TASK GOAL:
Go through the lines below. Copy those with "conclusions".

Collected data
---
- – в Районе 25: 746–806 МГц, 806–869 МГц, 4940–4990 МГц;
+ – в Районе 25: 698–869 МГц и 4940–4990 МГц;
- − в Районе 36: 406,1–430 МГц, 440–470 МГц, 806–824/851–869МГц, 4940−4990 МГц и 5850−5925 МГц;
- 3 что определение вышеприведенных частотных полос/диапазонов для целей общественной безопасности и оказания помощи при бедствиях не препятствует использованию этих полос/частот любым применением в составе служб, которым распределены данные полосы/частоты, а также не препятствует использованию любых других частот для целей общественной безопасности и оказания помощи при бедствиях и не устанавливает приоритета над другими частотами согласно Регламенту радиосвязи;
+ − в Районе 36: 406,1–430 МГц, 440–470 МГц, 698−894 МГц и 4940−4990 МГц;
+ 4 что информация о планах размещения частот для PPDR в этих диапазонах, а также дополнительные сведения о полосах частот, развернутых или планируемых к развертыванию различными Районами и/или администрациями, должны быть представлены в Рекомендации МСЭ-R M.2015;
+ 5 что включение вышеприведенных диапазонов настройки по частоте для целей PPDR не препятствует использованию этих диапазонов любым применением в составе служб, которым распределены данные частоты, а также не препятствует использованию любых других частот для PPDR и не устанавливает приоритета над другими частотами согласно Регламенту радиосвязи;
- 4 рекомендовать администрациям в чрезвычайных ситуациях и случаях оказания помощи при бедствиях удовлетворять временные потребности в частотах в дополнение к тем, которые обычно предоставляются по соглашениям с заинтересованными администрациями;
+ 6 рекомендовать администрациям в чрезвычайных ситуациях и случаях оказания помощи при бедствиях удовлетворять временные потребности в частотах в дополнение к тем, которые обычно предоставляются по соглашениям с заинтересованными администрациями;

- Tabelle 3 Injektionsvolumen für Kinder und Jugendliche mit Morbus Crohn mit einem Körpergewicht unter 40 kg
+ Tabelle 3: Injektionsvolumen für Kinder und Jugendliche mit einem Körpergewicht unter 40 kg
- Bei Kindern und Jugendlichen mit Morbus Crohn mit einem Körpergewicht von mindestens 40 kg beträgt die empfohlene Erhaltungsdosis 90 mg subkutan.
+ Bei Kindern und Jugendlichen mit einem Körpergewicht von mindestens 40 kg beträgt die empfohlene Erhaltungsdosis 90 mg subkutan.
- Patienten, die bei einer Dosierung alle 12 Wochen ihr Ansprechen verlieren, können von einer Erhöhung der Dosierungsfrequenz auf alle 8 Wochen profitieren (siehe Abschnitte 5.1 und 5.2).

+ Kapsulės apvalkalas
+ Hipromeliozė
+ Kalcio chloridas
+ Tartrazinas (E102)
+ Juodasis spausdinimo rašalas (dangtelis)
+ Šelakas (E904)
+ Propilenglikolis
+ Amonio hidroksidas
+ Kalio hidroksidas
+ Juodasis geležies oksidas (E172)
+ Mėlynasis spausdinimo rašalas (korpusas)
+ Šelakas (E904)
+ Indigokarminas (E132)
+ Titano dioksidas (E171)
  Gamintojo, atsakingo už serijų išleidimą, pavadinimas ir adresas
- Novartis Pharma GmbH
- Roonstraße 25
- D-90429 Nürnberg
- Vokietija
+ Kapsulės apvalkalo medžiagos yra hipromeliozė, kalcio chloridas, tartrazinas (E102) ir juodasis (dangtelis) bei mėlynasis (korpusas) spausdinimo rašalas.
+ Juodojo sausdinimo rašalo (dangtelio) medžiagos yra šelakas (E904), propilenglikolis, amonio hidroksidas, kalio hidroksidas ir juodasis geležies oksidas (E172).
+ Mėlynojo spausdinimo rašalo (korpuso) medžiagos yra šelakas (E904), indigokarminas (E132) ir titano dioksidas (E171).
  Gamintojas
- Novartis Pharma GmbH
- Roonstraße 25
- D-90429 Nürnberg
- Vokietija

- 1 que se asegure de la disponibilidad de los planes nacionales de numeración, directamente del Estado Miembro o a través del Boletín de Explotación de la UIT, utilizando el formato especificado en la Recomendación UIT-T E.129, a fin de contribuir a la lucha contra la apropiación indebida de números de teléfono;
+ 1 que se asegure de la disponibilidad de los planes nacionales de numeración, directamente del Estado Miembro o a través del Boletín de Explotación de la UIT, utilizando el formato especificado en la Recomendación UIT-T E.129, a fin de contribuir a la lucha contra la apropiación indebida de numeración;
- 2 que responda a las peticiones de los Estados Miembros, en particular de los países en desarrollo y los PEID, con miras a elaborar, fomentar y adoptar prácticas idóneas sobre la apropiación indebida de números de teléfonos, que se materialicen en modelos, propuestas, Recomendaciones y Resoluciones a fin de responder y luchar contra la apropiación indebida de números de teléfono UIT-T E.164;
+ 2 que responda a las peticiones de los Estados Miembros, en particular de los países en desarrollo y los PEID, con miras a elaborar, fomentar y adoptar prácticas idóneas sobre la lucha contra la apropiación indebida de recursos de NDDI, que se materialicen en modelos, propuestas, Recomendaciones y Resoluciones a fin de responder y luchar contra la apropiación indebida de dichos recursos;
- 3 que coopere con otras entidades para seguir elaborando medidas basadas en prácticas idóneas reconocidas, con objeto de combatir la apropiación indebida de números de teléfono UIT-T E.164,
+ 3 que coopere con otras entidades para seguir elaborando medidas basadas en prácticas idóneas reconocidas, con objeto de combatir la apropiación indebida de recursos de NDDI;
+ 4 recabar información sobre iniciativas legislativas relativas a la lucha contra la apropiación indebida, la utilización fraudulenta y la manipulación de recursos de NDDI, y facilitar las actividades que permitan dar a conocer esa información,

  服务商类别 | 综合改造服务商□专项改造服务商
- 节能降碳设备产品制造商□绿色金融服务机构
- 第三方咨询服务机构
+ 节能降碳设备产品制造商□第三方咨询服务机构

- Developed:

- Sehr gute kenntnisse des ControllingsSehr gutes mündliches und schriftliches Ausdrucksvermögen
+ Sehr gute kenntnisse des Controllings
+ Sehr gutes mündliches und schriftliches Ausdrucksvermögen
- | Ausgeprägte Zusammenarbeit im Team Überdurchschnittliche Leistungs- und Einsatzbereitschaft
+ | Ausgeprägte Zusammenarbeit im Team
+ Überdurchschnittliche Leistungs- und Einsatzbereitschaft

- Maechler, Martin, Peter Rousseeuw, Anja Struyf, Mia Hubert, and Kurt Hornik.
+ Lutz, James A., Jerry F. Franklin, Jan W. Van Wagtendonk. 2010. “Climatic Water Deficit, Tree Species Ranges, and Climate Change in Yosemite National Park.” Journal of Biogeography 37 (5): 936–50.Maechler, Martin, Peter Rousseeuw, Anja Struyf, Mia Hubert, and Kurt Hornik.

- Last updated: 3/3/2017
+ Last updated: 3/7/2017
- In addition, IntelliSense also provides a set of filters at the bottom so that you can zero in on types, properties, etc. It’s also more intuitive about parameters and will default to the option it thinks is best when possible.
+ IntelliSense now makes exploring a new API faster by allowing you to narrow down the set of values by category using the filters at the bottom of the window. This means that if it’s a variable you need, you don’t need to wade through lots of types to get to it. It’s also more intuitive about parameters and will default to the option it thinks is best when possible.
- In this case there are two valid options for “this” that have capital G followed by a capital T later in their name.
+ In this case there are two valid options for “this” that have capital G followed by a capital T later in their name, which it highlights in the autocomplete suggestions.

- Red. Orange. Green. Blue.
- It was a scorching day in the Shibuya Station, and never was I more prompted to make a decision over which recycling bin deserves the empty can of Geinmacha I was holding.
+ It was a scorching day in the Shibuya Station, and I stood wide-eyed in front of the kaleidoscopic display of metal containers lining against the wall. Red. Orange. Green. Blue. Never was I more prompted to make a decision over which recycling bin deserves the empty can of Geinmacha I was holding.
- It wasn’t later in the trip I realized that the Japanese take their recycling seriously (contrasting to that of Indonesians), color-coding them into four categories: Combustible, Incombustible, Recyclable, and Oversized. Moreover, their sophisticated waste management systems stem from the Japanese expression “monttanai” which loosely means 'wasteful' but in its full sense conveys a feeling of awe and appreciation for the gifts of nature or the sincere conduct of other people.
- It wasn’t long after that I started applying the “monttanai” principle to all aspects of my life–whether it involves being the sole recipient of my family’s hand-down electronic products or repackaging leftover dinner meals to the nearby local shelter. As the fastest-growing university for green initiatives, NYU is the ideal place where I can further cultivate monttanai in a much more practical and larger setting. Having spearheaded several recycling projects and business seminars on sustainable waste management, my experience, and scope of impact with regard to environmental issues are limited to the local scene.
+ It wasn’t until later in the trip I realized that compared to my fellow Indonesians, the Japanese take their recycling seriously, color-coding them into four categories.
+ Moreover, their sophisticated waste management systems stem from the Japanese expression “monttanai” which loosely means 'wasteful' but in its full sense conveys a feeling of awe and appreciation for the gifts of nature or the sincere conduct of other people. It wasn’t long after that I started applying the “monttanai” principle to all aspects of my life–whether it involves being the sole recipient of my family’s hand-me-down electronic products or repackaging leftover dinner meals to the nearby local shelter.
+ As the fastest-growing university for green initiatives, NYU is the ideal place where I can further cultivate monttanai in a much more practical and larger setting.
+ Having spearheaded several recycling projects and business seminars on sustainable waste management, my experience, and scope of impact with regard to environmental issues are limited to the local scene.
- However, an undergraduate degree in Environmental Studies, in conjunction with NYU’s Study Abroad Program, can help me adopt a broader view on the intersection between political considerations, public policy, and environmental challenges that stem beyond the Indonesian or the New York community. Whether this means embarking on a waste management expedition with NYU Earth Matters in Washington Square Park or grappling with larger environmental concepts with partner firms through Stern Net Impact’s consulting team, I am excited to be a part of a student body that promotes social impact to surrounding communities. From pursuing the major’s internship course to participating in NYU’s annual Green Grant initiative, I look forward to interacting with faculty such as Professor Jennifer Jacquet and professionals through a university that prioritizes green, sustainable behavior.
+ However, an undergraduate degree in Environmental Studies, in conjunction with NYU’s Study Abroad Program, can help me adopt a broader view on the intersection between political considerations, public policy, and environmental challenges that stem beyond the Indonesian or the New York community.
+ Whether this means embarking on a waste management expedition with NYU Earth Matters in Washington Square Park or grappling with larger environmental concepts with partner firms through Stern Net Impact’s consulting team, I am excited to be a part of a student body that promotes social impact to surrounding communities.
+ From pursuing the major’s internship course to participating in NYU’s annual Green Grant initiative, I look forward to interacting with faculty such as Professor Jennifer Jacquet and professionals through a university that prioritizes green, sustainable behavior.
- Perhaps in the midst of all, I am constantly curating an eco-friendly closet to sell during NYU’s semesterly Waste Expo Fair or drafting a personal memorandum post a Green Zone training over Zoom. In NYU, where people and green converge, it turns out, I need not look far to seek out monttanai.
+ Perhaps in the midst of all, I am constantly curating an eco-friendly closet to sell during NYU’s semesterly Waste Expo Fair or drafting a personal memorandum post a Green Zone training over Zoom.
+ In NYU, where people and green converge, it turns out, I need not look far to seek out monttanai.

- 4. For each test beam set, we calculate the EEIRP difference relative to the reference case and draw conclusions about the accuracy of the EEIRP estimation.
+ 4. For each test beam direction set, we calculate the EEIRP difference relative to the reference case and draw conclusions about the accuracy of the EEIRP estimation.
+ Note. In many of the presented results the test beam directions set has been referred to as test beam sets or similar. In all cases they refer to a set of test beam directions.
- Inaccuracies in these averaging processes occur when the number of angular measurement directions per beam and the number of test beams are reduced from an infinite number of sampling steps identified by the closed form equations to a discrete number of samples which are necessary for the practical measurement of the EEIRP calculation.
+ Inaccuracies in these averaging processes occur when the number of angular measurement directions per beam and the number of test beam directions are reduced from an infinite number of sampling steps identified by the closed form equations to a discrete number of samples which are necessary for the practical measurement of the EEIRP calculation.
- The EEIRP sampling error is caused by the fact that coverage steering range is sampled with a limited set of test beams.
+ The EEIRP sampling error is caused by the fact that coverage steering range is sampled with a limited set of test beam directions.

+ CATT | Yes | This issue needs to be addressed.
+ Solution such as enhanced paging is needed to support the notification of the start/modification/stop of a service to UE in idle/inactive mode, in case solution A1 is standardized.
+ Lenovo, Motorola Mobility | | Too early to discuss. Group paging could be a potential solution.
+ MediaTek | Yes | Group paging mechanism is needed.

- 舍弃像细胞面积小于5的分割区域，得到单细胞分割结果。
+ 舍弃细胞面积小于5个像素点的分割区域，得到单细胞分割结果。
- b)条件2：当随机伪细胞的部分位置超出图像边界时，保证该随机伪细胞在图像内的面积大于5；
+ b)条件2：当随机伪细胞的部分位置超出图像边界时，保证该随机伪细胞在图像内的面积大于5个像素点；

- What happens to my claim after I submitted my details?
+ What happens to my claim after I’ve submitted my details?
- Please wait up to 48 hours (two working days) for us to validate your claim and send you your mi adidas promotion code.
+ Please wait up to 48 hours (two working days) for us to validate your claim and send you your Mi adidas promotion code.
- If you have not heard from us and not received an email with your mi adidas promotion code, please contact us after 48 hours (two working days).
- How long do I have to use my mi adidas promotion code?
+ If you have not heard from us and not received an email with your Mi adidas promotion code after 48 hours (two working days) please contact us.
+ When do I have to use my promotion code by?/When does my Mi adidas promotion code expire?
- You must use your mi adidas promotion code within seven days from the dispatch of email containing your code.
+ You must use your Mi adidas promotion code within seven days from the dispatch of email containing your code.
---
ANSWER:
- 4. For each test beam set, we calculate the EEIRP difference relative to the reference case and draw conclusions about the accuracy of the EEIRP estimation.
+ 4. For each test beam direction set, we calculate the EEIRP difference relative to the reference case and draw conclusions about the accuracy of the EEIRP estimation.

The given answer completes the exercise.